In reinforcement learning, an agent interacts with its environment by making actions and observing their outcome, with the goal of selecting actions with the biggest value.
In 1989, Watkins proposed an algorithm to solve the reinforcement learning problem: Q-learning [1]. Not long after, the same Watkins and Dayan showed that the algorithm did indeed converge to the correct solution [2].

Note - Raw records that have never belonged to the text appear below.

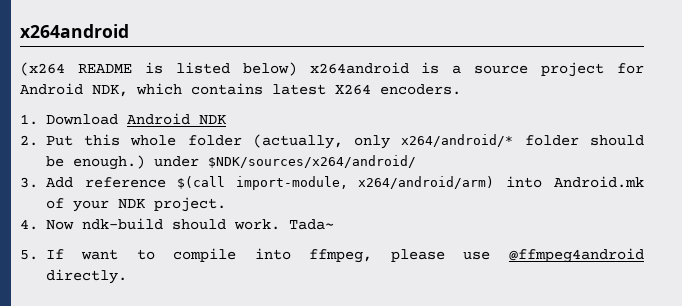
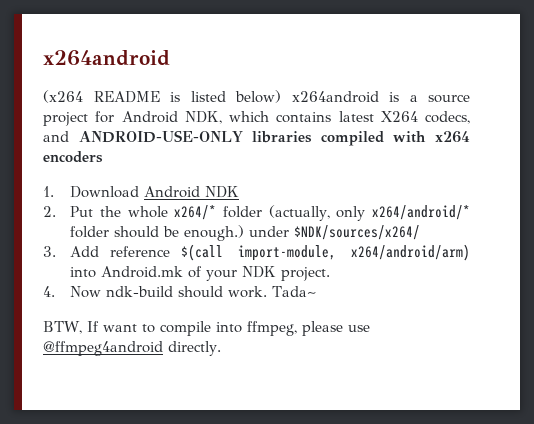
[380,84,461,95] encoders. -> [425,111,470,124] [43,130,470,146] [43,151,103,163] codecs, and ANDROID-USE-ONLY libraries compiled with x264 encoders
[84,134,177,146] this whole -> [99,205,217,220] the whole x264/*
[207,155,416,168] $NDK/sources/x264/android/ -> [294,225,421,240] $NDK/sources/x264/
[20,250,38,260] 5. -> [43,321,82,334] BTW,

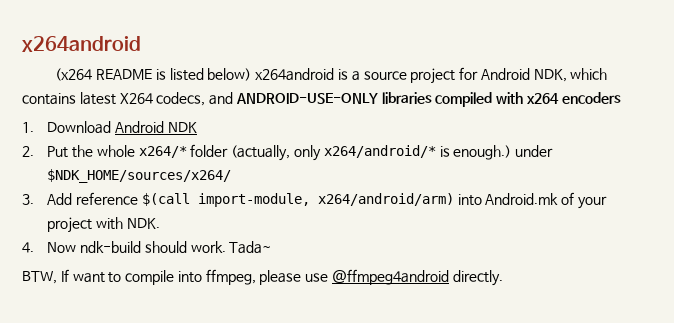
[70,226,180,238] folder should be -> [439,146,450,157] is
[294,225,421,240] $NDK/sources/x264/ -> [47,169,232,183] $NDK_HOME/sources/x264/
[242,266,331,281] NDK project. -> [47,217,160,233] project with NDK.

But we, humans, don’t just map states to the next best actions. If we want to get from where we are sitting right now to a friend’s house, we don’t just look at our environment, decide to stand up, then observe the environment again, decide to take a step forward, and so on and so forth. Before making each of these small decisions, we need to make bigger decisions. To achieve the goal of reaching our friend’s house, we need to define other goals that may include putting on our shoes, or getting on the bus down the street, and only then make small decisions that lead us to achieve them. We have a way of abstracting our decision making at different levels, in what resembles an hierarchy.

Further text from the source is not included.